◆ Supplied entries
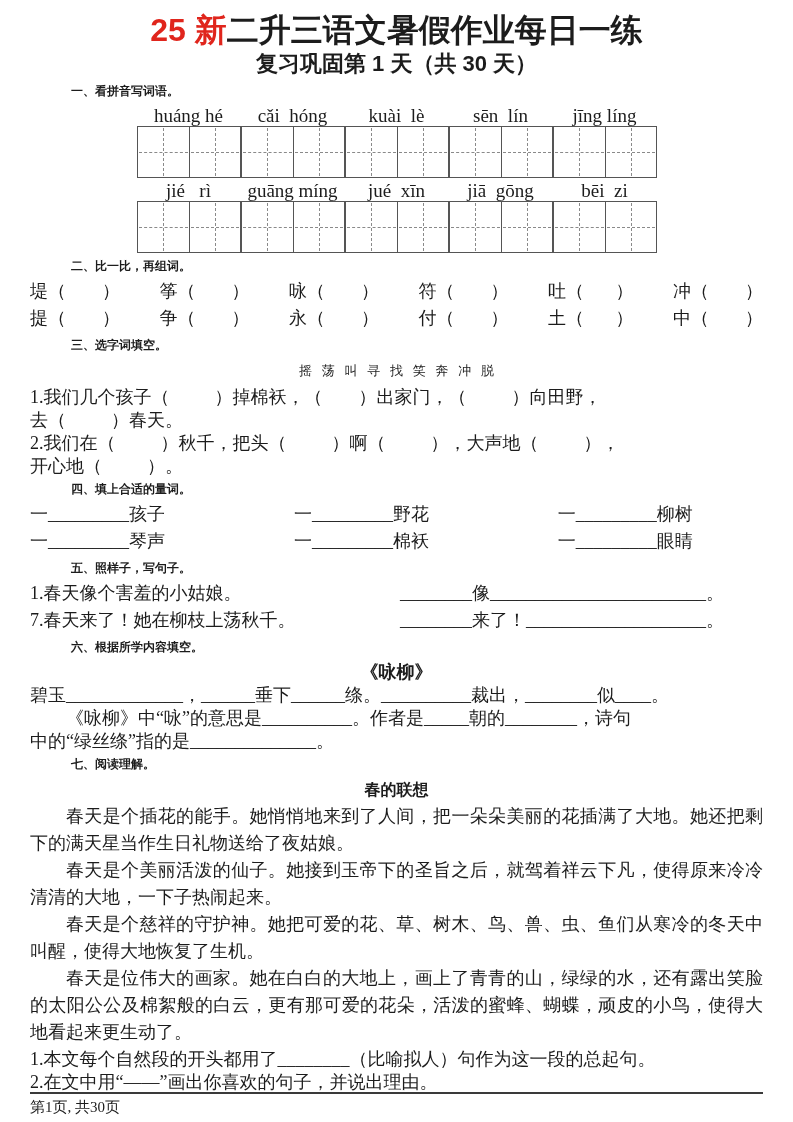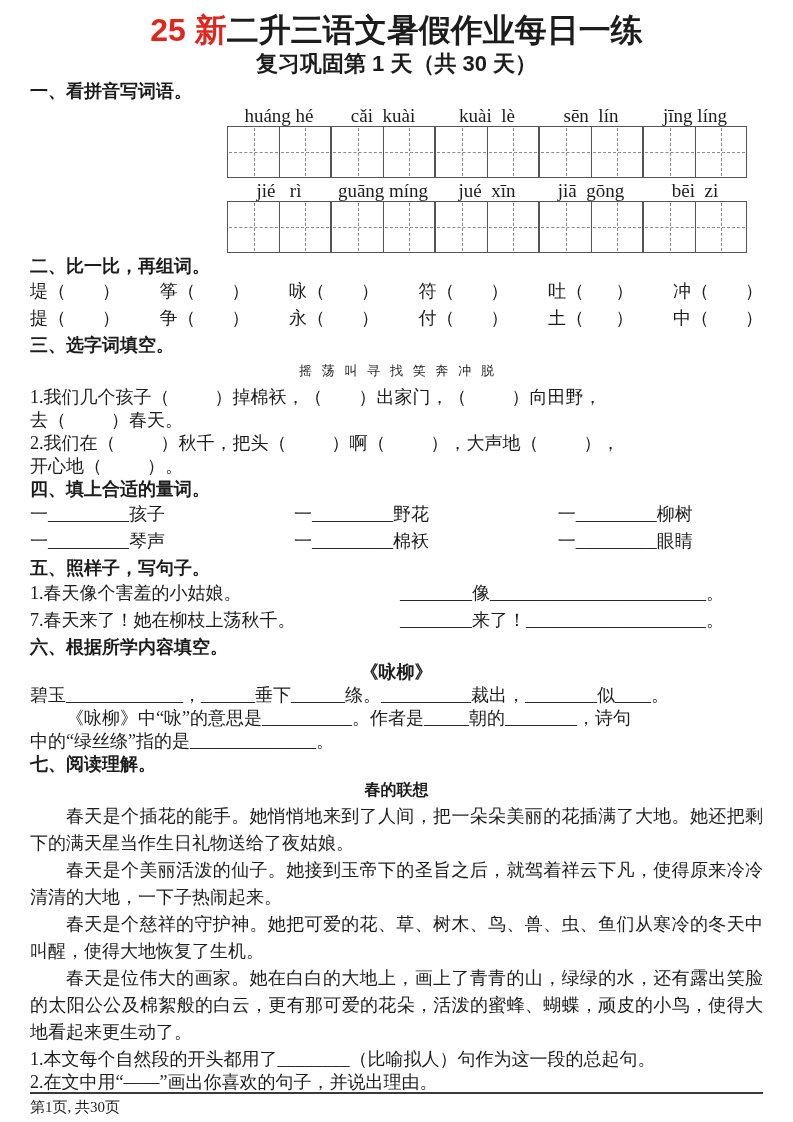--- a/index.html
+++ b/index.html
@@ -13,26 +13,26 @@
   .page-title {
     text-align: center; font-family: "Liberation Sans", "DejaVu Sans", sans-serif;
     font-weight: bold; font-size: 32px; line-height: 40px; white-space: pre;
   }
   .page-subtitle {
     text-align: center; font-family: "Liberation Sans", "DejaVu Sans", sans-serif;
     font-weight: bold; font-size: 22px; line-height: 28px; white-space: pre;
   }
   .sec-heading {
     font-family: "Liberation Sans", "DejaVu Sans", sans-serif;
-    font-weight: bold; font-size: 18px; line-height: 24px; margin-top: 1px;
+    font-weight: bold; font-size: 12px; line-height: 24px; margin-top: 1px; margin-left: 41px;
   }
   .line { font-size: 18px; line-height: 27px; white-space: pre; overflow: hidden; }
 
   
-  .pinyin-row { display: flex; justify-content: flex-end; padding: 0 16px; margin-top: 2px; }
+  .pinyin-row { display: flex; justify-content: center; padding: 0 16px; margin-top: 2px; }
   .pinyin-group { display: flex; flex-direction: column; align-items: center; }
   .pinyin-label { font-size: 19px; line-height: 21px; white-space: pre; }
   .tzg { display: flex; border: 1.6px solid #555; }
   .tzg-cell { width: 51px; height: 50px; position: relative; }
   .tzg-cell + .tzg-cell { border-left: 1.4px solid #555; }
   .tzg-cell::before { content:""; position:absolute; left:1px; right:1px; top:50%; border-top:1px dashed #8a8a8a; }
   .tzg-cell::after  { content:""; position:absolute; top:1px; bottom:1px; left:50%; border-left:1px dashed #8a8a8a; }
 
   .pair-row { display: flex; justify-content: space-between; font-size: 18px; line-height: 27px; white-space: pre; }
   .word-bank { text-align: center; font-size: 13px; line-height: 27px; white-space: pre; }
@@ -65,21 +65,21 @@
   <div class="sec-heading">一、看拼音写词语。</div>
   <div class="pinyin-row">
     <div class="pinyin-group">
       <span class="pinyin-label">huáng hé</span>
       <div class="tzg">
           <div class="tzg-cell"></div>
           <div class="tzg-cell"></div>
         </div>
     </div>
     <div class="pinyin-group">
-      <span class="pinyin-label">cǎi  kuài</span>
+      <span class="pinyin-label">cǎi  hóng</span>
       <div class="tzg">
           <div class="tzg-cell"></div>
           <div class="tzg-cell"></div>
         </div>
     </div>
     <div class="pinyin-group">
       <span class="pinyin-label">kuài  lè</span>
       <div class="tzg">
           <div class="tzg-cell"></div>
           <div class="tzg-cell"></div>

◆ What the exercise asks
Images should not appear in the copy; retype the listing above exactly.

◆ Task response
--- a/index.html
+++ b/index.html
@@ -13,26 +13,26 @@
   .page-title {
     text-align: center; font-family: "Liberation Sans", "DejaVu Sans", sans-serif;
     font-weight: bold; font-size: 32px; line-height: 40px; white-space: pre;
   }
   .page-subtitle {
     text-align: center; font-family: "Liberation Sans", "DejaVu Sans", sans-serif;
     font-weight: bold; font-size: 22px; line-height: 28px; white-space: pre;
   }
   .sec-heading {
     font-family: "Liberation Sans", "DejaVu Sans", sans-serif;
-    font-weight: bold; font-size: 18px; line-height: 24px; margin-top: 1px;
+    font-weight: bold; font-size: 12px; line-height: 24px; margin-top: 1px; margin-left: 41px;
   }
   .line { font-size: 18px; line-height: 27px; white-space: pre; overflow: hidden; }
 
   
-  .pinyin-row { display: flex; justify-content: flex-end; padding: 0 16px; margin-top: 2px; }
+  .pinyin-row { display: flex; justify-content: center; padding: 0 16px; margin-top: 2px; }
   .pinyin-group { display: flex; flex-direction: column; align-items: center; }
   .pinyin-label { font-size: 19px; line-height: 21px; white-space: pre; }
   .tzg { display: flex; border: 1.6px solid #555; }
   .tzg-cell { width: 51px; height: 50px; position: relative; }
   .tzg-cell + .tzg-cell { border-left: 1.4px solid #555; }
   .tzg-cell::before { content:""; position:absolute; left:1px; right:1px; top:50%; border-top:1px dashed #8a8a8a; }
   .tzg-cell::after  { content:""; position:absolute; top:1px; bottom:1px; left:50%; border-left:1px dashed #8a8a8a; }
 
   .pair-row { display: flex; justify-content: space-between; font-size: 18px; line-height: 27px; white-space: pre; }
   .word-bank { text-align: center; font-size: 13px; line-height: 27px; white-space: pre; }
@@ -65,21 +65,21 @@
   <div class="sec-heading">一、看拼音写词语。</div>
   <div class="pinyin-row">
     <div class="pinyin-group">
       <span class="pinyin-label">huáng hé</span>
       <div class="tzg">
           <div class="tzg-cell"></div>
           <div class="tzg-cell"></div>
         </div>
     </div>
     <div class="pinyin-group">
-      <span class="pinyin-label">cǎi  kuài</span>
+      <span class="pinyin-label">cǎi  hóng</span>
       <div class="tzg">
           <div class="tzg-cell"></div>
           <div class="tzg-cell"></div>
         </div>
     </div>
     <div class="pinyin-group">
       <span class="pinyin-label">kuài  lè</span>
       <div class="tzg">
           <div class="tzg-cell"></div>
           <div class="tzg-cell"></div>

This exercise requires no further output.